User interface change data
▽

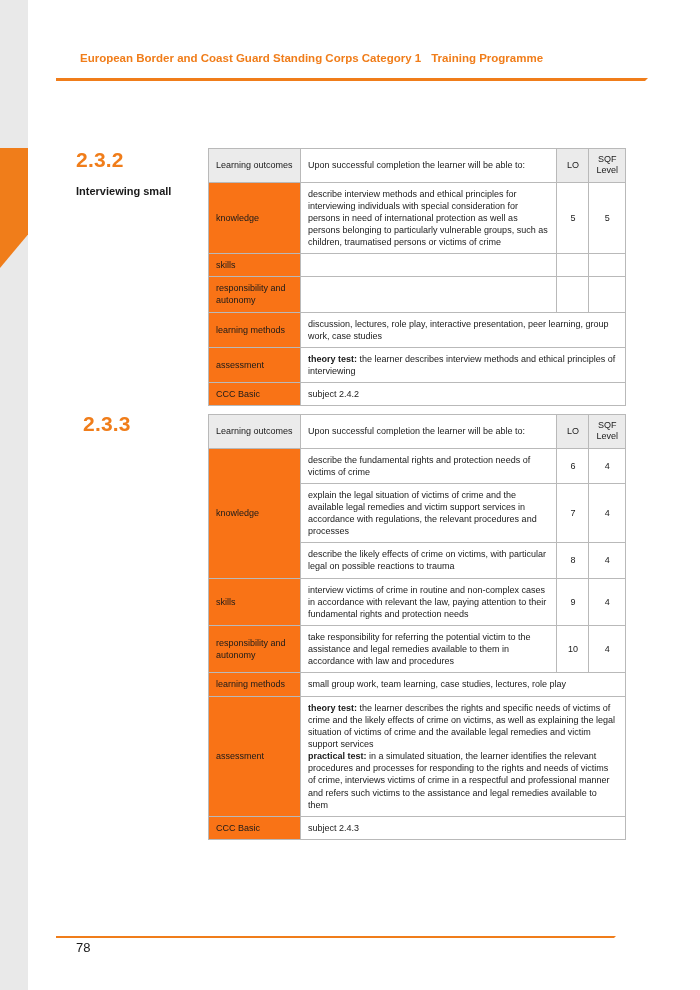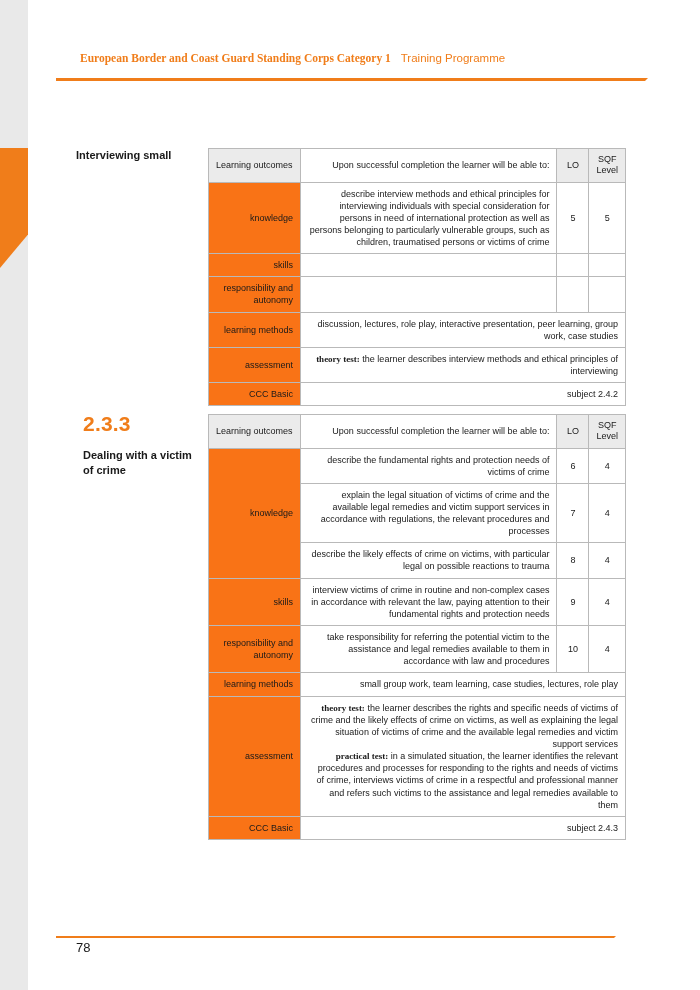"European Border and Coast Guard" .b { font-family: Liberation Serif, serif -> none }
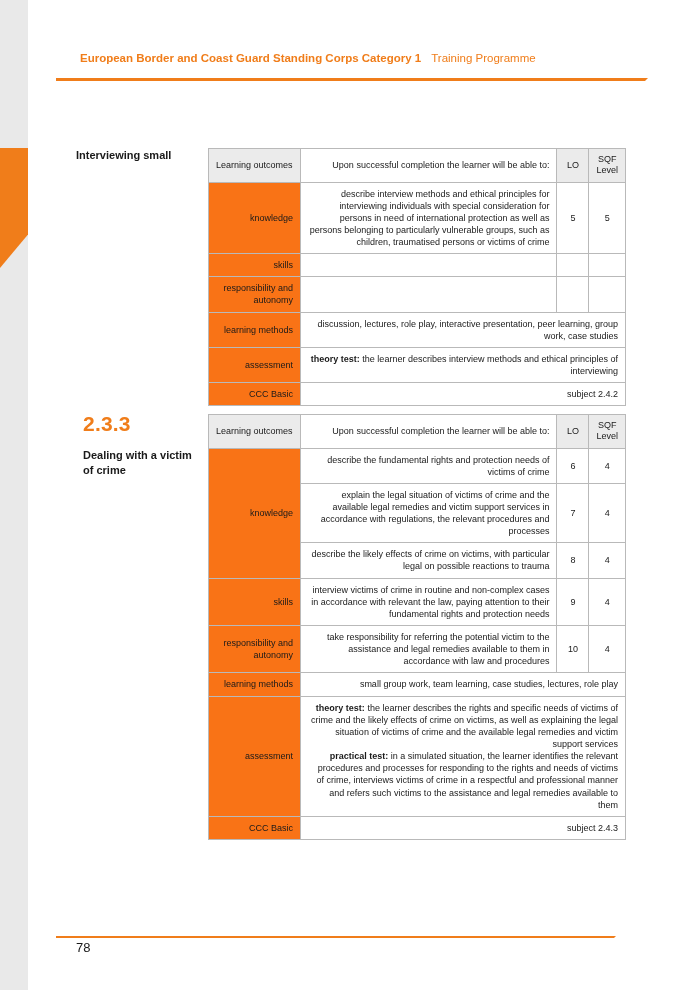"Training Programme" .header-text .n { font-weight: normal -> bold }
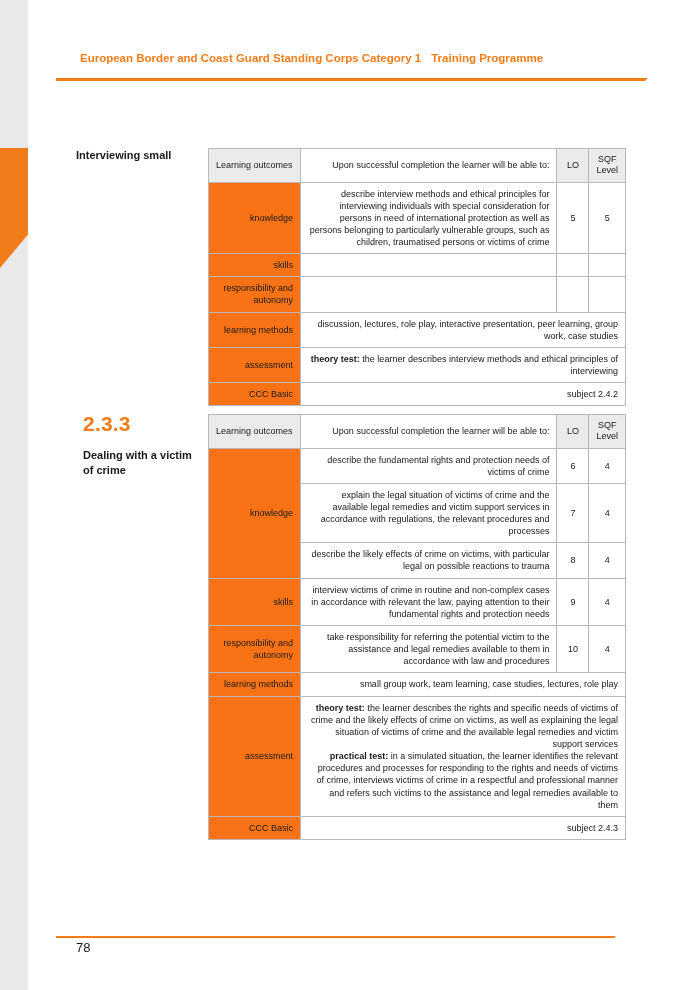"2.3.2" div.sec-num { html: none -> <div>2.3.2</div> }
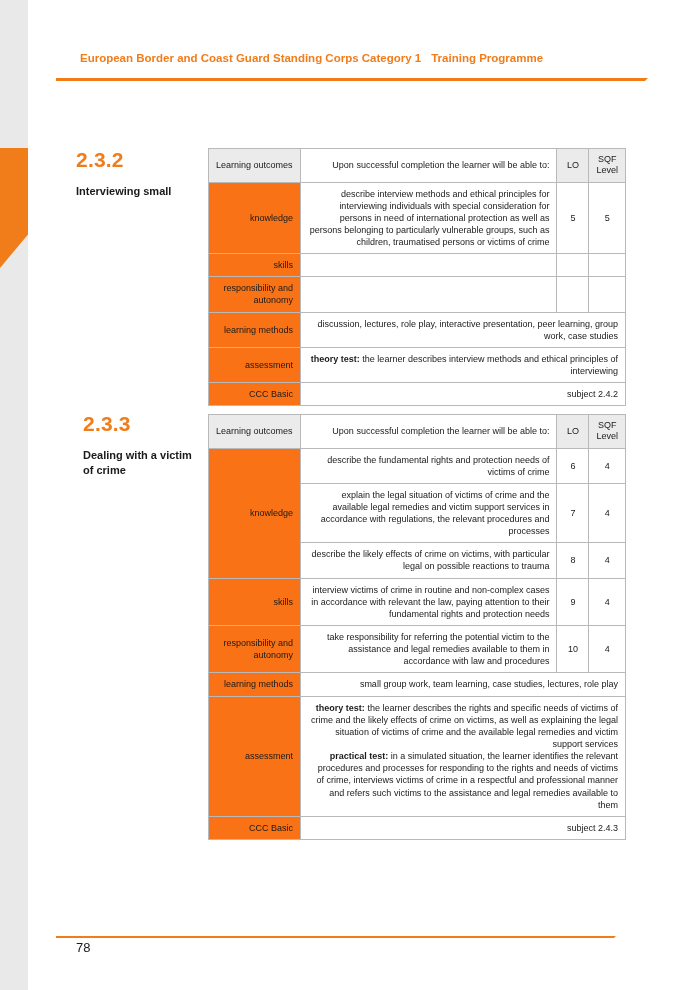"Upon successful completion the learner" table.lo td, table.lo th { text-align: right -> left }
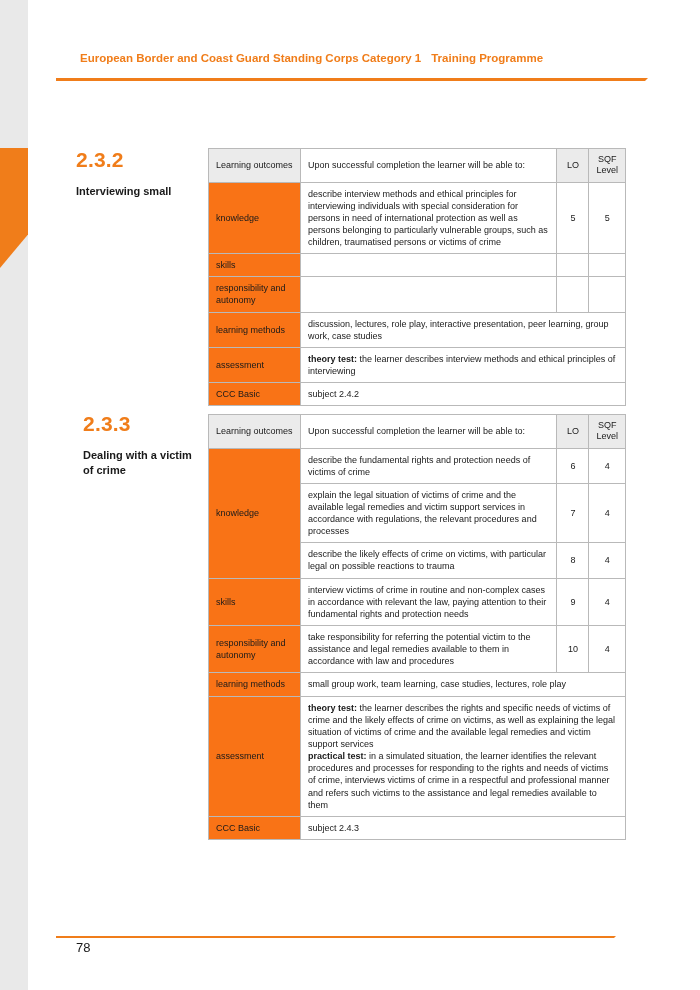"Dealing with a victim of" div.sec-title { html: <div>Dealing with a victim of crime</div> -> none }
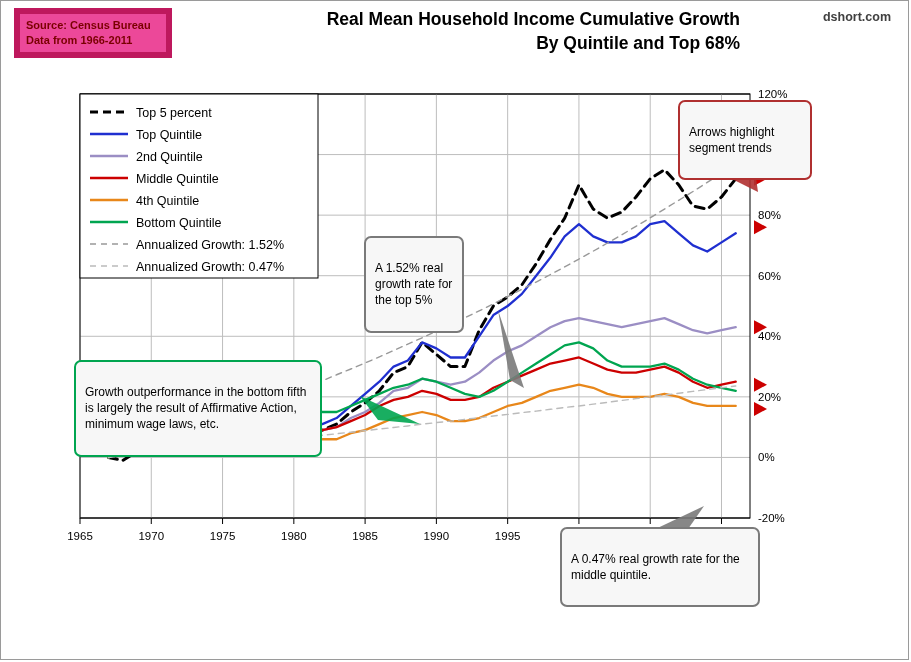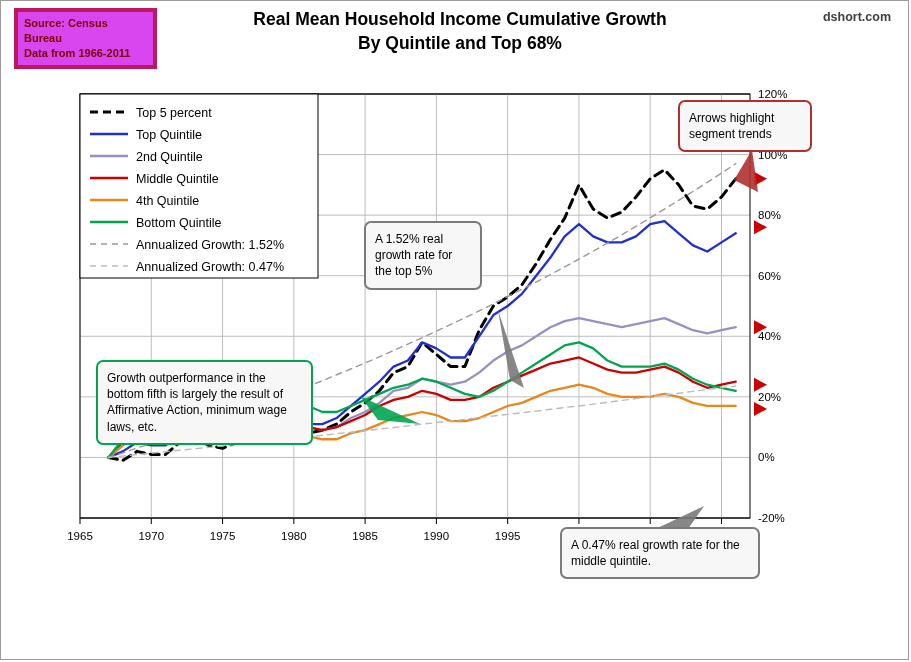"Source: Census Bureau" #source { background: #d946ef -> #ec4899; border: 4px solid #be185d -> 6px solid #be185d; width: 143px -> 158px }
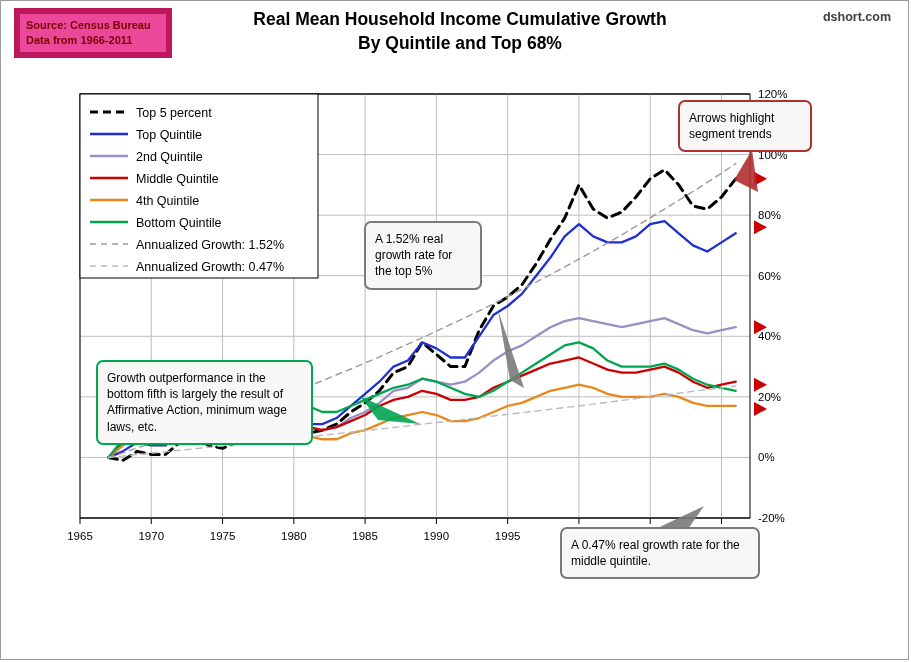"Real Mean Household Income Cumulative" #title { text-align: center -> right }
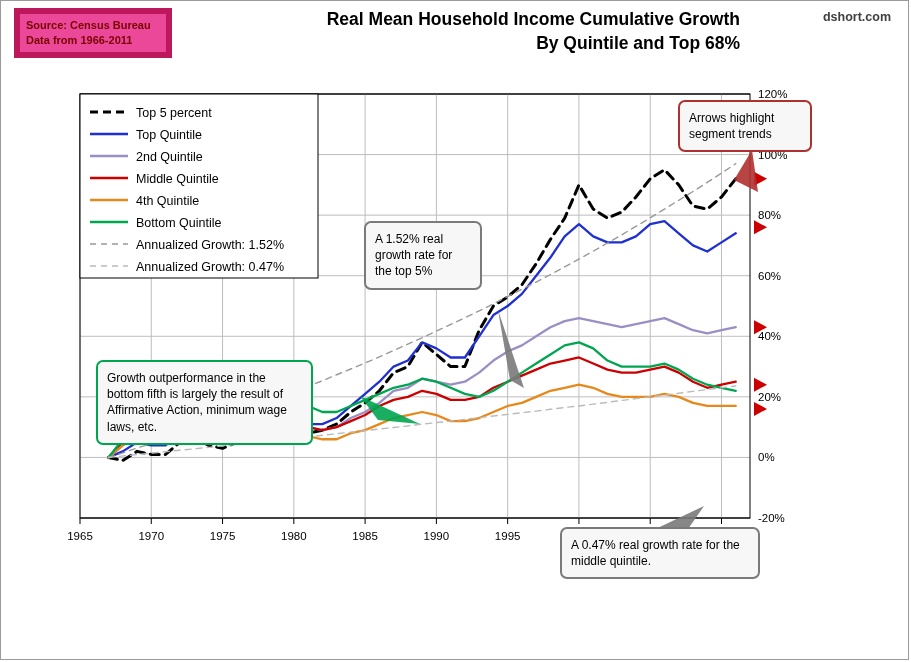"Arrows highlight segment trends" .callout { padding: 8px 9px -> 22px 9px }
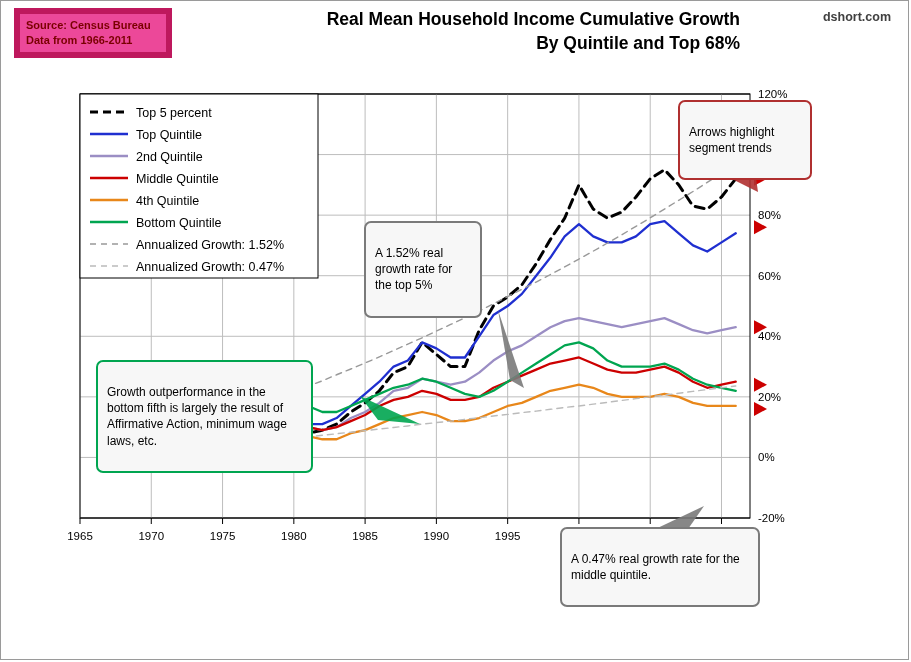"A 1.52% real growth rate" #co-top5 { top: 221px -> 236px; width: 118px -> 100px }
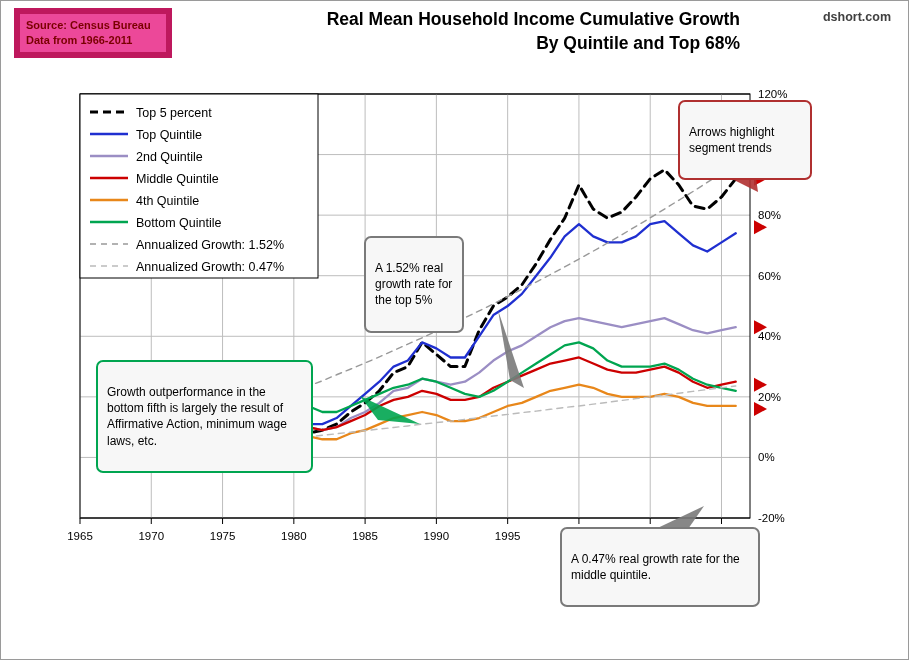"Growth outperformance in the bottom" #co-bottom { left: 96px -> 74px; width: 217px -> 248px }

△

EXERCISE REQUIREMENTS: Could you repeat exactly the lines from the first one of the records above through the line containing "Mean Household Income", leaving out any pictures?

EXERCISE OUTPUT:
"European Border and Coast Guard" .b { font-family: Liberation Serif, serif -> none }
"Training Programme" .header-text .n { font-weight: normal -> bold }
"2.3.2" div.sec-num { html: none -> <div>2.3.2</div> }
"Upon successful completion the learner" table.lo td, table.lo th { text-align: right -> left }
"Dealing with a victim of" div.sec-title { html: <div>Dealing with a victim of crime</div> -> none }
"Source: Census Bureau" #source { background: #d946ef -> #ec4899; border: 4px solid #be185d -> 6px solid #be185d; width: 143px -> 158px }
"Real Mean Household Income Cumulative" #title { text-align: center -> right }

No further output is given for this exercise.